Essa cautela é importante porque alterações relacionadas às proteínas amiloides não devem ser interpretadas isoladamente. A identificação de um marcador biológico precisa ser analisada dentro do contexto de cada paciente.

Por isso, os resultados da pesquisa representam principalmente um avanço científico e uma possibilidade para o futuro, e não uma substituição imediata dos métodos atualmente utilizados pelos profissionais de saúde.

A pesquisa também chama atenção para uma das principais dificuldades no combate ao Alzheimer: identificar a doença o mais cedo possível.

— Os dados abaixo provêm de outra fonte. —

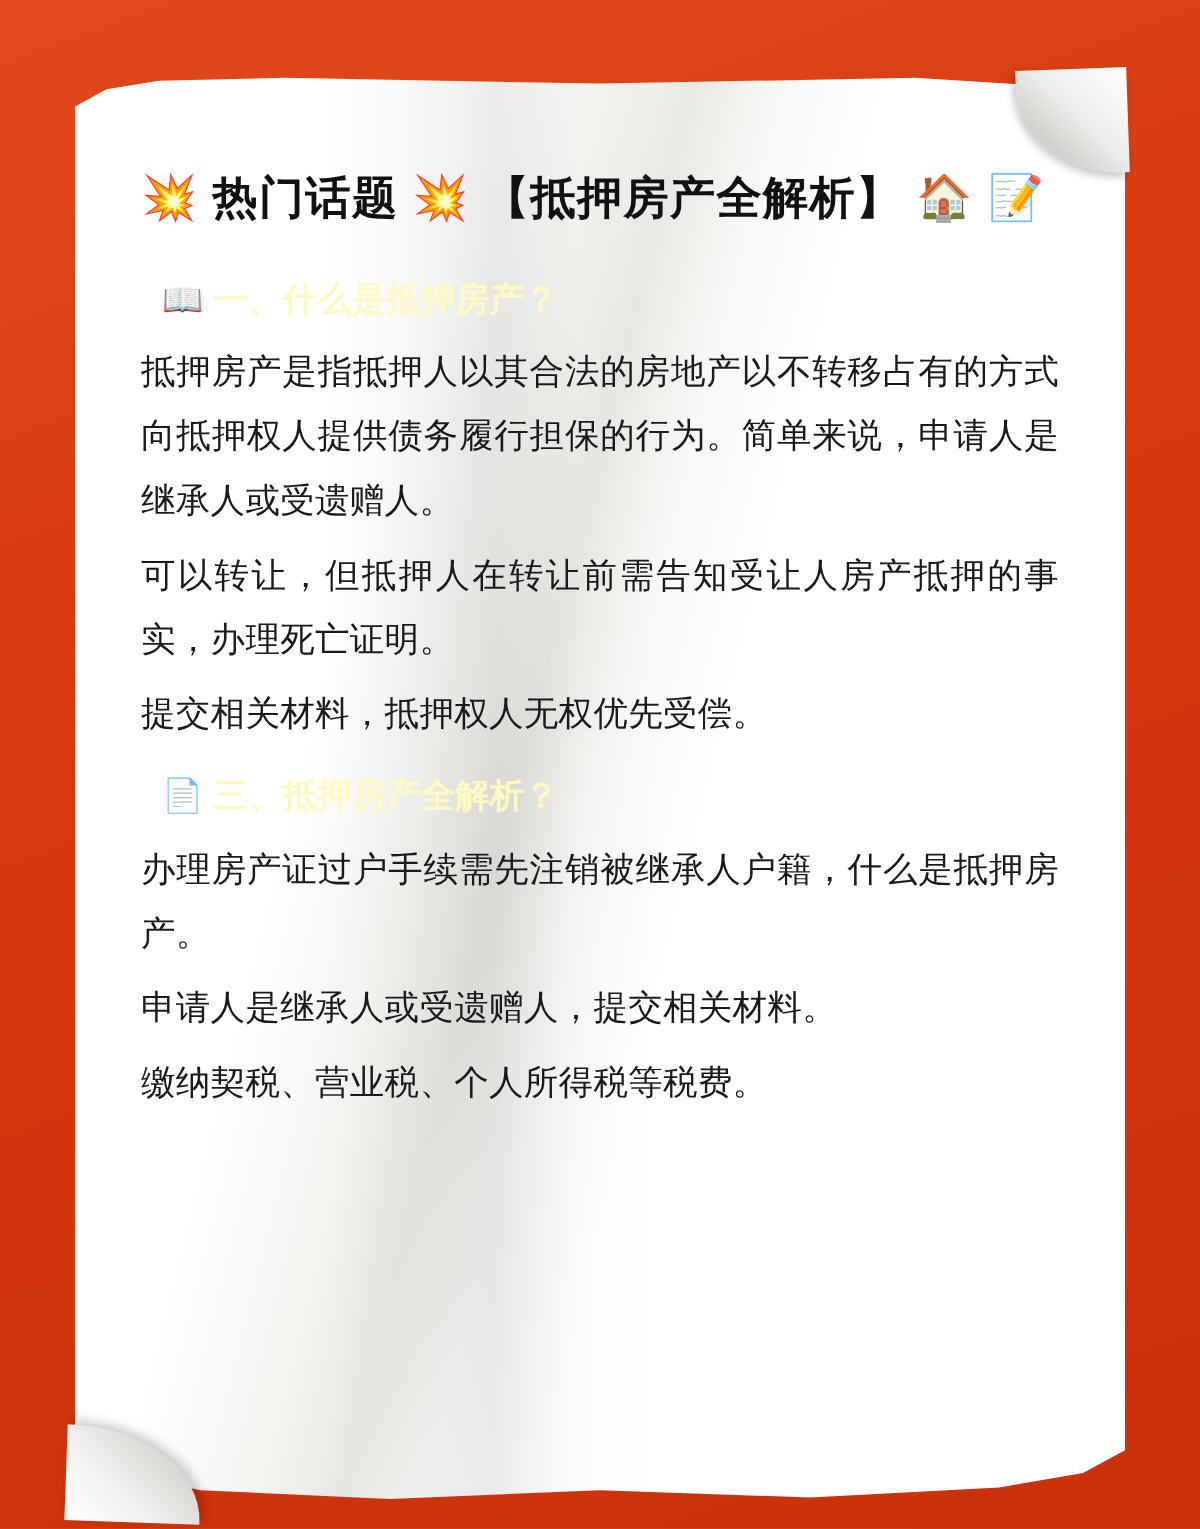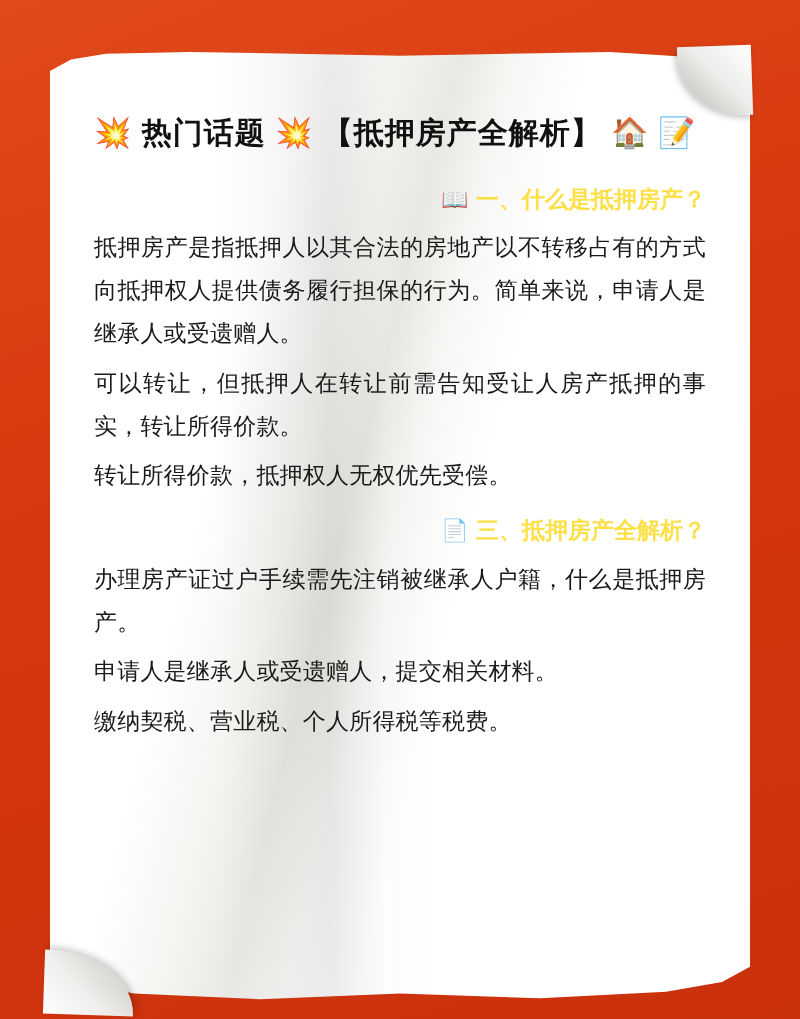"📖 一、什么是抵押房产？" .sec-head { color: #fde047 -> #fef9c3; text-align: right -> none }
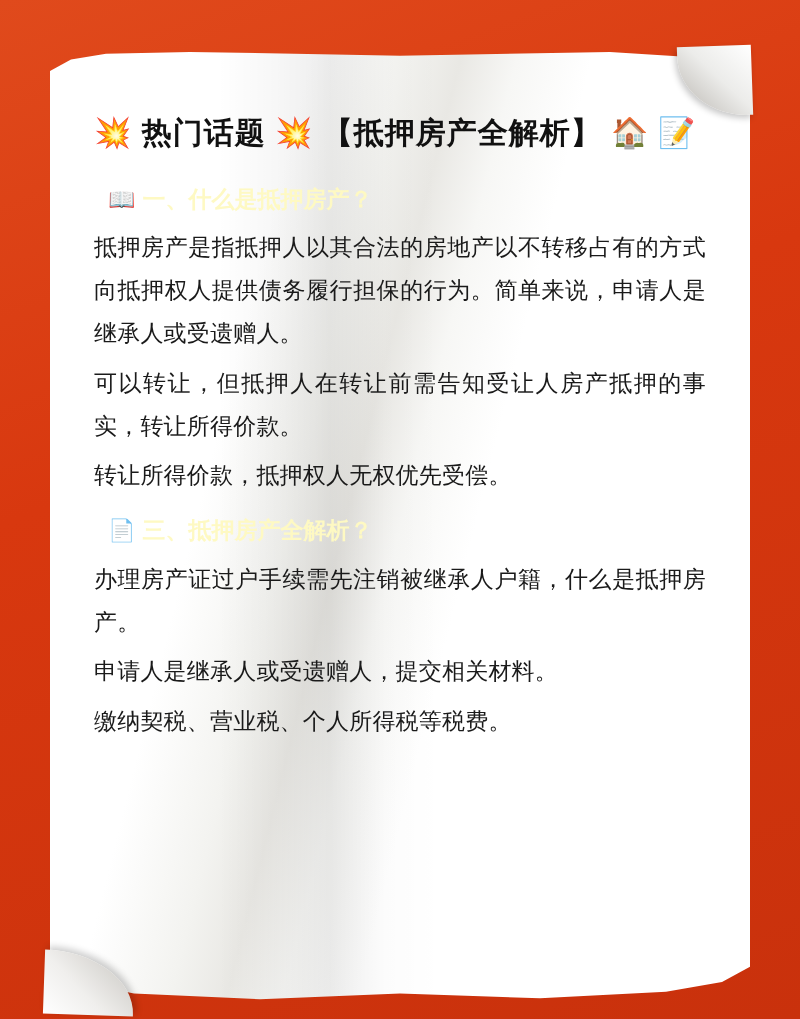"可以转让，但抵押人在转让前需告知受让人房产抵押的事实，转让所得价款。" p.para { text: 转让所得价款 -> 办理死亡证明 }
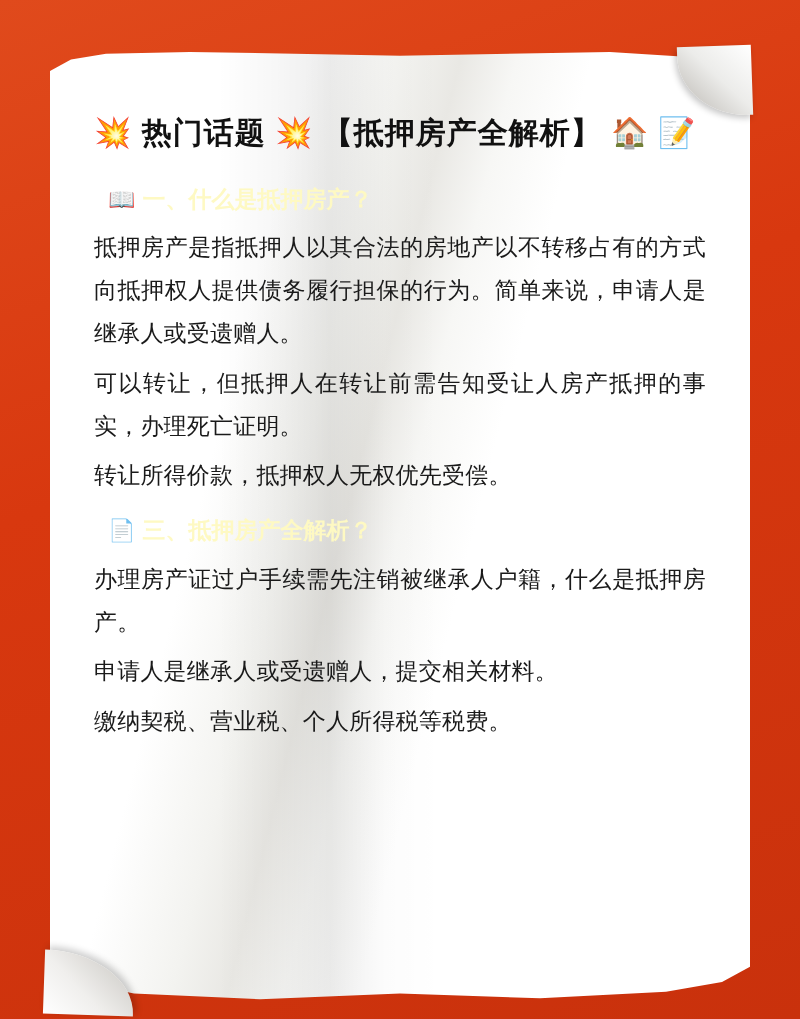"转让所得价款，抵押权人无权优先受偿。" p.para { text: 转让所得价款 -> 提交相关材料 }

Alterações relacionadas ao Alzheimer podem começar antes que os sintomas se tornem evidentes. Com isso, ferramentas capazes de identificar sinais biológicos em fases iniciais podem ter grande importância para o acompanhamento dos pacientes e para o desenvolvimento de novas estratégias de tratamento.

Um exame de sangue que consiga detectar esses processos poderá, no futuro, facilitar a identificação de pessoas que precisam de uma investigação mais detalhada.

Além disso, uma ferramenta menos invasiva pode contribuir para estudos científicos que precisam acompanhar um grande número de participantes ao longo do tempo.

A pesquisa chinesa reforça uma tendência que vem ganhando espaço na ciência: a busca por biomarcadores sanguíneos capazes de revelar alterações que antes só podiam ser investigadas por exames mais complexos.

O desenvolvimento de métodos desse tipo pode transformar a maneira como doenças neurodegenerativas são investigadas, tornando os procedimentos potencialmente mais simples, rápidos e acessíveis.

No caso do Alzheimer, a expectativa é que novas tecnologias possam ajudar não apenas na identificação da doença, mas também no acompanhamento de sua evolução e na seleção de pacientes para tratamentos específicos.

O estudo publicado agora representa mais um passo nessa direção. Ainda será necessário acompanhar novas pesquisas para saber se a técnica terá precisão suficiente para chegar aos hospitais e laboratórios como uma ferramenta de uso cotidiano.

Por enquanto, os resultados são considerados promissores porque demonstram que um processo biológico complexo, relacionado à formação de agregados de proteína amiloide, pode ser investigado a partir de uma pequena amostra de sangue.

Se os próximos estudos confirmarem a eficácia do método, a tecnologia poderá contribuir para um futuro em que a investigação do Alzheimer seja menos invasiva e esteja disponível para um número maior de pessoas.